[DOC] Add dual contouring module overview and highlight risks, improvements, and optimizations (#30)

Leguark · web-flow · commit e2acfa783629 · 2025-09-29T11:53:13.000+02:00
diff --git a/gempy_engine/API/dual_contouring/dual_contouring_overview.md b/gempy_engine/API/dual_contouring/dual_contouring_overview.md
@@ -0,0 +1,43 @@
+# Dual Contouring Overview
+
+## Module Layout
+- `multi_scalar_dual_contouring.py`: Entry point for multi-stack extraction; handles masking, edge finding, interpolation, and triangulation per stack and returns `DualContouringMesh` objects.

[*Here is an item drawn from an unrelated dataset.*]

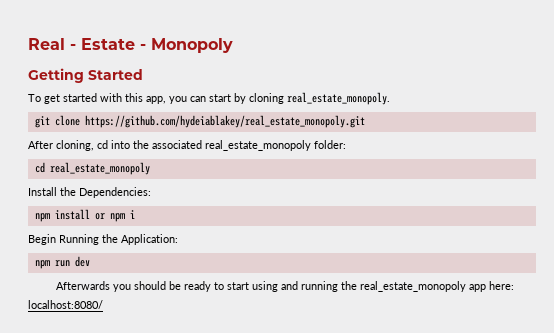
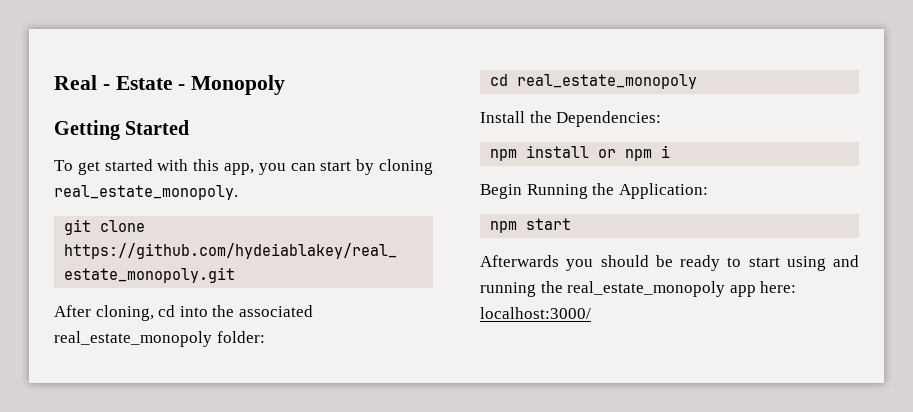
[54,256,90,267] run dev -> [526,218,572,230] start
[28,300,103,309] localhost:8080/ -> [480,307,591,319] localhost:3000/

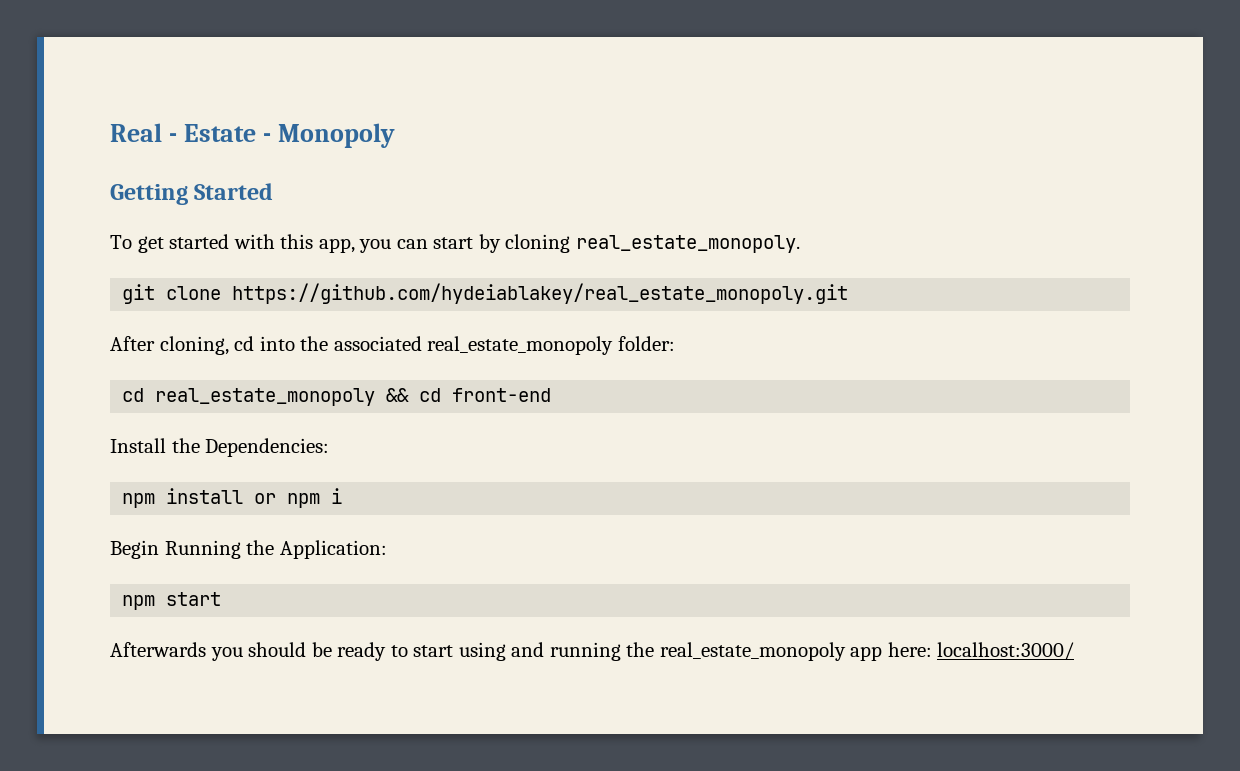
(698, 81) none -> [386,388,552,402] && cd front-end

+- `_interpolate_on_edges.py`: Helper to locate edge intersections for a single stack, temporarily swap in a custom grid, interpolate exported fields on edge points, and package a `DualContouringData` payload.
+- `_experimental_water_tight_DC_1.py`: Prototype routine that merges per-stack datasets and runs dual contouring once to investigate watertight outputs.
+- `_mask_buffer.py`: Stateful placeholder intended for mask reuse, currently only provides a `clean` method.
+- `__init__.py`: Empty; the package exposes no curated re-exports today.
+
+## Data Flow Summary
+1. `dual_contouring_multi_scalar` clones interpolation options, enabling gradient export required by triangulation.
+2. Triangulation codes are generated (`get_triangulation_codes`) and masked per stack using `mask_generation` and `get_masked_codes`.
+3. For each scalar field stack:
+   - Validate stack relations with `_validate_stack_relations`.
+   - Derive edge intersections and validity flags via `find_intersection_on_edge`.
+   - Buffer intersection coordinates for later interpolation.
+4. `_interp_on_edges` concatenates all intersections, swaps a temporary grid into the interpolation input, and calls `interpolate_all_fields_no_octree` to recover exported fields on edge points before restoring the original grid.
+5. `DualContouringData` objects are built per stack, bundling edge/center coordinates, gradients, and metadata, then passed to `compute_dual_contouring` alongside masked triangulation codes to generate meshes.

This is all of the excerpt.